Kurz danach wurde der Kontakt erneut unterbrochen. Im Dezember des Vorjahres soll der 37-Jährige schließlich begonnen haben, seine Eltern per SMS zu bedrohen. „Das Verhältnis zu seinen Eltern ist als sehr belastend zu bezeichnen“, bemerkte die Staatsanwältin gleich zu Beginn. Laut Anklage drohte der Mann unter anderem mit einer Anzeige wegen sexuellen Missbrauchs in seiner Kindheit sowie Kinderarbeit, wenn seine Eltern nicht 150.000 Euro an ihn überwiesen würden, zudem forderte er von seinen Eltern Erinnerungsfotos aus seiner Kindheit ein.

Zusätzlich soll der Angeklagte verbale Drohungen gegen seine Mutter ausgesprochen haben. „Widerwärtige Monster ihr, im Gefängnis sollt ihr verrotten! Ich werde euch vernichten!“, lautete etwa eine Nachricht.

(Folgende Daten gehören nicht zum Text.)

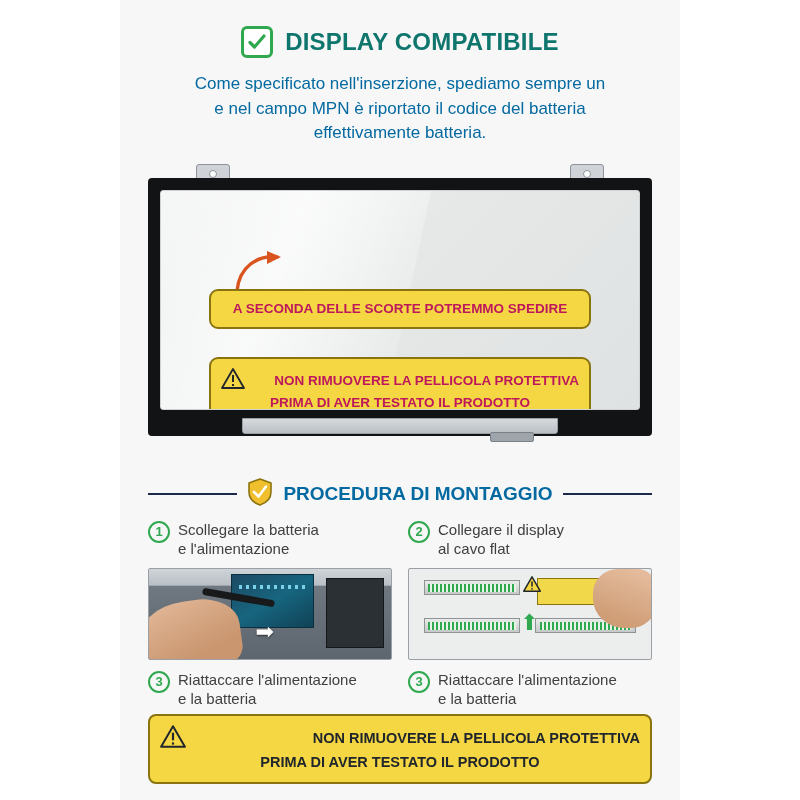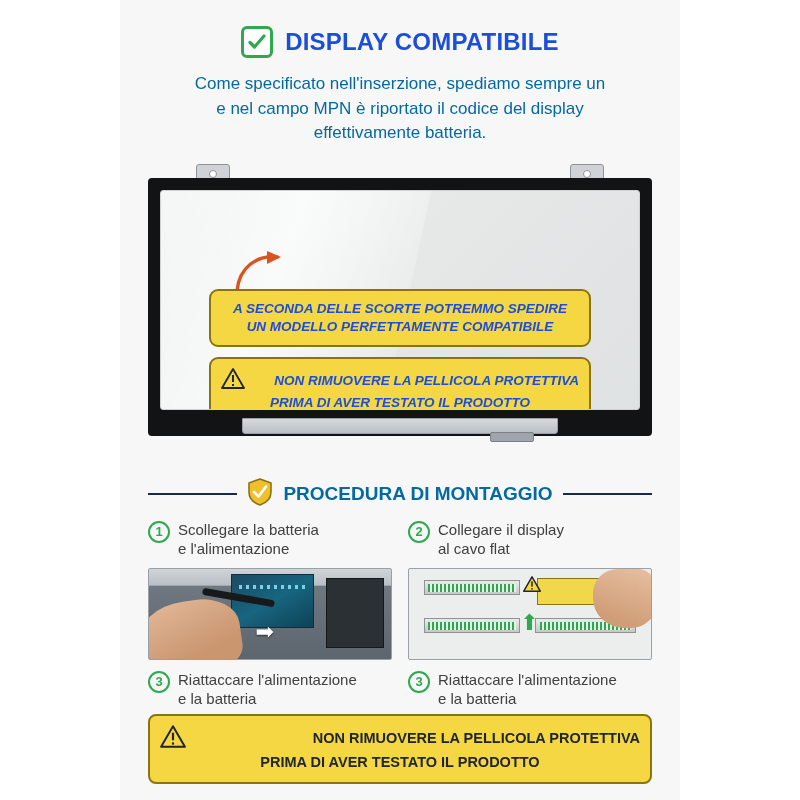"DISPLAY COMPATIBILE" .header-title { color: #1d4ed8 -> #0f766e }
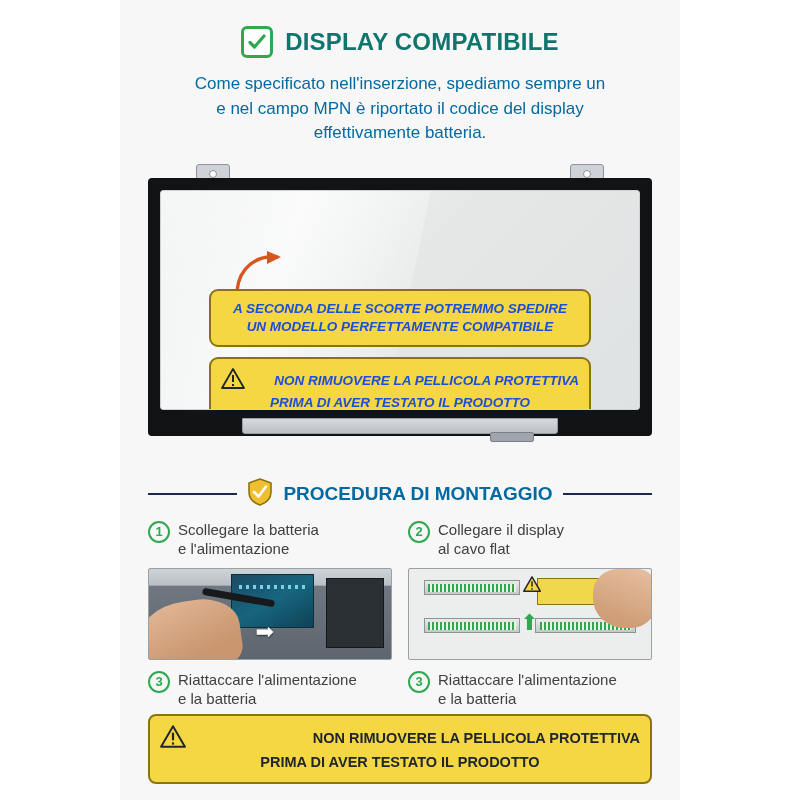"e nel campo MPN è" div { text: display -> batteria }
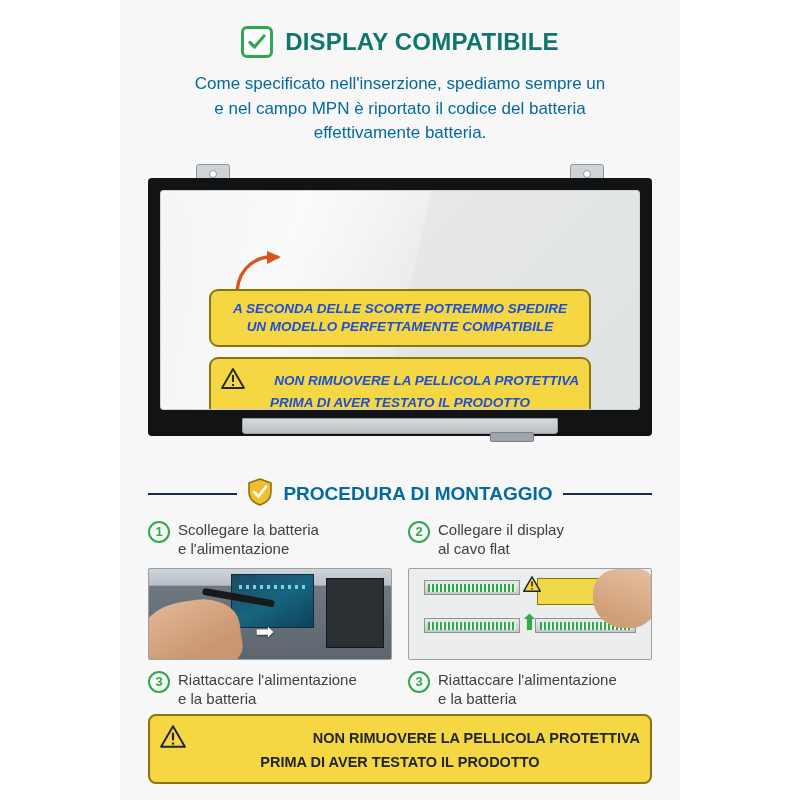"A SECONDA DELLE SCORTE POTREMMO" .yellow-box { color: #1d4ed8 -> #be185d; font-style: italic -> none }
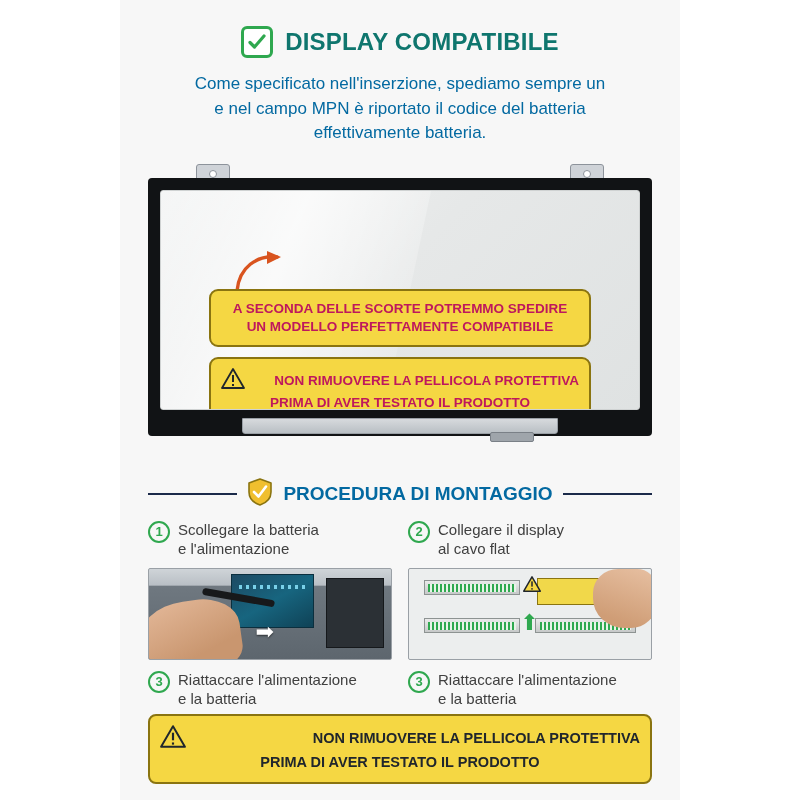"UN MODELLO PERFETTAMENTE COMPATIBILE" div { html: <div>UN MODELLO PERFETTAMENTE COMPATIBILE</div> -> none }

Im Jänner folgte schließlich noch ein weiteres E-Mail, in dem der Angeklagte seine Eltern zu einer außergerichtlichen Einigung aufforderte, andernfalls werde er zur Polizei gehen.

„Seelische Wunde hat zu sprechen begonnen“

Stattdessen musste sich der 37-Jährige am Dienstag selbst vor Gericht verantworten – ihm wurden schwere Nötigung, gefährliche Drohung und Erpressung vorgeworfen. Der Angeklagte, der vier Jahre lang als Lehrer tätig und zuletzt Taxifahrer war, leugnete vor Gericht gar nicht, die SMS geschrieben zu haben. „Warum haben Sie das gemacht?“, fragte der Richter. „Eine seelische Wunde hat zu sprechen begonnen“, lautete die Antwort. Der Grund für sein Verhalten sei „in der Vergangenheit liegendes Ungemach“, führte der Beschuldigte aus.

Er warf seinen Eltern vor, sich nicht genug um ihn gekümmert zu haben. Im Alter von zwei Jahren verbrannte er sich eigenen Angaben zufolge die Hände an einer Bügelmaschine und bis heute habe er keine Entschuldigung dafür erhalten, deshalb wollte er „einen Feuerstrahl“ schicken. „Es ist nicht ungewöhnlich, dass man sich als Kind verletzt“, relativierte der Richter. „Das sehe ich anders“, widersprach der Beschuldigte.

„Meine Eltern sind geistig nicht gesund“

Seine Eltern hätten besser auf ihn aufpassen müssen, deshalb betrachtete er die geforderte Summe auch als Schmerzensgeld. Dem Vater warf er außerdem vor, ihn sexuell belästigt zu haben. Dieser soll ihn auch zum Fußball- und Eishockeyspielen gezwungen haben, während er „lieber etwas anderes gemacht“ hätte. „Meine Eltern sind geistig nicht gesund“, diagnostizierte der 37-Jährige. Seine Mutter sei nach seiner Geburt depressiv gewesen und habe sich nicht genug um ihn gekümmert, erzählte er weiter.

Bedingte Haft für 37-Jährigen

„Sie tun sich schon selbst sehr leid und hören sich gerne reden“, bemerkte der Richter. Nur der Vater war als Zeuge erschienen und bezeichnete sämtliche Vorwürfe als „komplett an den Haaren herbeigezogen“. In seinem Schlusswort wandte sich der 37-Jährige an den Vorsitzenden: „Ich hoffe auf ihre Einsicht und ihr Mitgefühl“.

Der Schöffensenat hielt dem Angeklagten zugute, dass er sich nicht unrechtmäßig bereichern wollte, sondern tatsächlich glaubte, auf Schmerzensgeld Anspruch zu haben. Die Verurteilung erfolgte wegen versuchter schwerer Nötigung und gefährlicher Drohung. Das eine Jahr bedingte Haft nahm der Angeklagte an, die Staatsanwältin gab keine Erklärung ab. Das Urteil ist nicht rechtskräftig.